August 14, 2024

Answering Your Questions About NeRFs and Gaussian Splats

Getting back to questions left unanswered in a recent Geo Week News webinar.

3D Technology

In the middle of last month, Geo Week News hosted a fascinating webinar in which three experts dove into everything relating to NeRFs and Gaussian Splatting. Each of these 3D rendering techniques are relatively new, allowing users to create 3D models of real-world assets much more easily than more traditional methodologies like photogrammetry. The webinar, entitled NeRFs and Gaussian Splatting: The Future of 3D, featured presentations from each of the following three panelists:

Jonathan Stephens, Chief Evangelist & Marketing Director, EveryPoint
Yoshi Sato, Founder, Waldek Technologies
Ted Parisot, Co-Founder, Helios Visions

These presentations were then followed by a question and answer segment featuring questions from myself as well as the audience. However, as the webinar attracted a tremendous amount of interest, we were only able to get to a few of the questions, leaving many unanswered. Fortunately, Stephens and Sato were able and willing to go back and answer some of those we were not able to get to in the actual webinar.

Below, you can find the answers to these questions. Additionally, we posted an article with some of the key takeaways from the presentations and subsequent conversation. And of course, make sure you grab your free registration for an on-demand copy of the webinar recording below.

Register Here

Without further ado, here are the answers from Stephens and Sato, labeled JS and YS.

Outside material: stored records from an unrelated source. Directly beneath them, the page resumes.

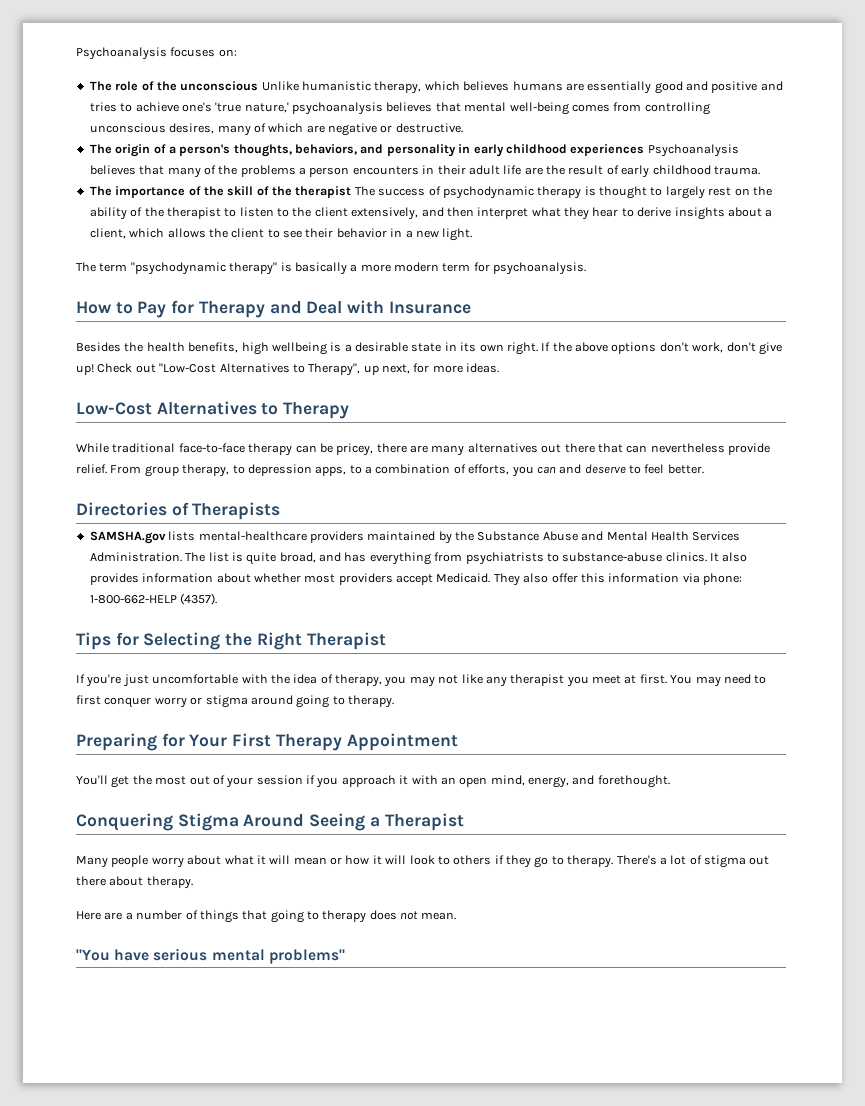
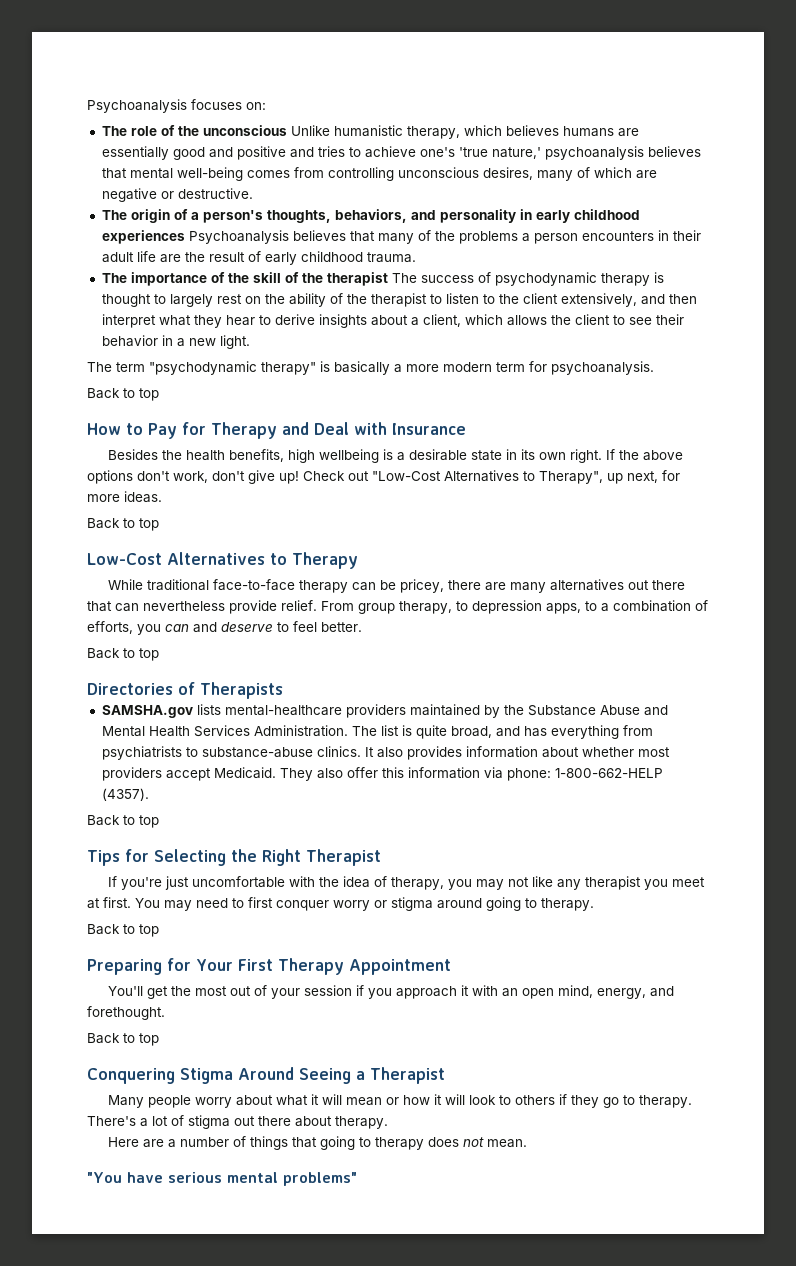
  The term "psychodynamic therapy" is basically a more modern term for psychoanalysis.
+ Back to top
  Check out "Low-Cost Alternatives to Therapy", up next, for more ideas.
+ Back to top
  From group therapy, to depression apps, to a combination of efforts, you can and deserve to feel better.
+ Back to top
  They also offer this information via phone: 1-800-662-HELP (4357).
+ Back to top
  You may need to first conquer worry or stigma around going to therapy.
+ Back to top
  You'll get the most out of your session if you approach it with an open mind, energy, and forethought.
+ Back to top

What are the use cases for Gaussian Splats beyond visualizations, or future use cases you are thinking of?

(JS) - Gaussian splatting and radiance fields in general fall into a category of research called novel view synthesis. Visualization of a scene is the intended output. However, machine vision applications are utilizing this technology to train autonomous systems. For example, NVIDIA announced NeRF support in their Omniverse platform to enable rapid world building for robotics simulation. A robotics team could recreate a warehouse or urban streetscape visualization as a NeRF and add meshes, collision, layers, etc. to simulate real world scenarios for Sim2Real transfer.

What does “model clean up” look like for Gaussian Splats? Is this something that can be done in the web editor?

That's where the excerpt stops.